= Eugene Current-Garcia =

American academic (1908–1995)

Eugene Current-Garcia (1908-1995) was a professor at Auburn University and became Auburn's Hargis Professor Emeritus of American Literature. He was a founding editor of the Southern Humanities Review and a noted scholar of Southern literature. He was named the first Phi Kappa Phi American Scholar in 1994, the first year of that biennial award.

==Education==
Eugene Current-Garcia received his A.B. in 1930 and M.A. in 1932 at Tulane University and a Ph.D. in American literature at Harvard University in 1947.

==Academic career==
He taught at the University of Nebraska from 1936 to 1939 and Suffolk University from 1939 to 1942. He taught at Louisiana State University from 1944 to 1947 and Auburn University from 1947 to 1993. He was a Fulbright lecturer at the University of Salonika, Greece during 1956-1958. He wrote the Bibliographical Guide to the Study of Southern Literature published by the Louisiana State University Press in 1969.

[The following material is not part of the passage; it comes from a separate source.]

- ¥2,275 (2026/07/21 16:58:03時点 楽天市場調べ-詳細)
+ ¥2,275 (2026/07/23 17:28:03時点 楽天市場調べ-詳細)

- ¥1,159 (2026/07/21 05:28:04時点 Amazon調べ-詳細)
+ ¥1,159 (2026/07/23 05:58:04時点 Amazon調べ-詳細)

==The Eugene Current-Garcia Award==
The Eugene Current-Garcia Award for Alabama's Distinguished Literary Scholar is awarded annually at the Monroeville Literary Festival. Winners are selected by the Association of College English Teachers of Alabama, and include:
2018 Dr. David Cowart,
2017 Kirk Curnutt,
2016 Frye Gaillard,
2015 Eric Sterling,
2014 Wayne Flynt,
2013	Sue Brannan Walker,
2012	William A. Ulmer,
2011	David Sauer,
2010	Ralph Voss,
2009	John H. Hafner,
2008	Norman MacMillan,
2007	Elaine W. Hughes,
2006	Nancy Grisham Anderson,
2005	Robert Halli (Dr. Bob Halli),
2004	Benjamin Buford Williams,
2003	J. William Hutchings,
2002	Trudier Harris,
2001	Bert Hitchcock,
2000	Don Noble,
1999	Philip Beidler, and
1998	Claudia Durst Johnson.

==Publications==
Books by Current-Garcia include: O. Henry in 1965 and O. Henry: A Study of the Short Fiction in 1993, part of Twayne's Studies in Short Fiction. He edited, and wrote extensive annotations (with co-editor Walton R. Patrick), in the first edition of the anthology text American Short Stories; 1820 to the Present in 1952, for Scott, Foresman and Company, which saw multiple revised editions over the next several decades, and in 1985 he wrote The American Short Story before 1850: A Critical History. Other books include Realism and romanticism in fiction : an approach to the novel, published in 1962, and the joint publication, What is the Short Story? in 1961. Twayne publishing was acquired by
Gale in 1999 and is one of the imprints of Gale and its parent company Cengage Learning.

Eugene Current-Garcia, Hargis Professor Emeritus of American Literature at Auburn University, first entered the pages of Alabama Heritage Magazine in spring 1987, when he published "Mr. Spirit and His Alabama Wits," an article about Southwestern humorists Johnson J. Hooper and John Barr. In his second article for Alabama Heritage Magazine, Current-Garcia focused his attention on nineteenth-century Alabama wit Joseph Glover Baldwin.

Professor Current-Garcia was especially interested in Southern humorous writers. He wrote "Newspaper Humor in the Old South, 1835-1855" for The Alabama Review. "Southern literature is greatly indebted to these humorists," said Current-Garcia. "The foremost writer we have in modem fiction is William Faulkner, who drew a great deal from Southwestern humor." Current-Garcia was also co-editor of American Short Stories, for several decades the preeminent short story anthology used in colleges and universities. First published in 1952 by Scott, Foresman & Company, some later editions of American Short Stories were co-edited with another fellow Auburn professor, Bert Hitchcock. In 2001, Hitchcock was the recipient of the Eugene Current-Garcia Award for Distinguished Alabama Literary Scholarship from the Association of College English Teachers of Alabama.

==Biography==
Eugene Current-Garcia was born July 8, 1908, in New Orleans, Louisiana. His parents were Joseph Robustiano and Bertha (Ehrhardt) Current-Garcia. He married Alva Garrett on June 18, 1935, and they had three children. He joined the Auburn faculty in 1947 after completing his studies at Tulane and Harvard. He became Hargis Professor Emeritus of American Literature at Auburn University. He died January 1, 1995.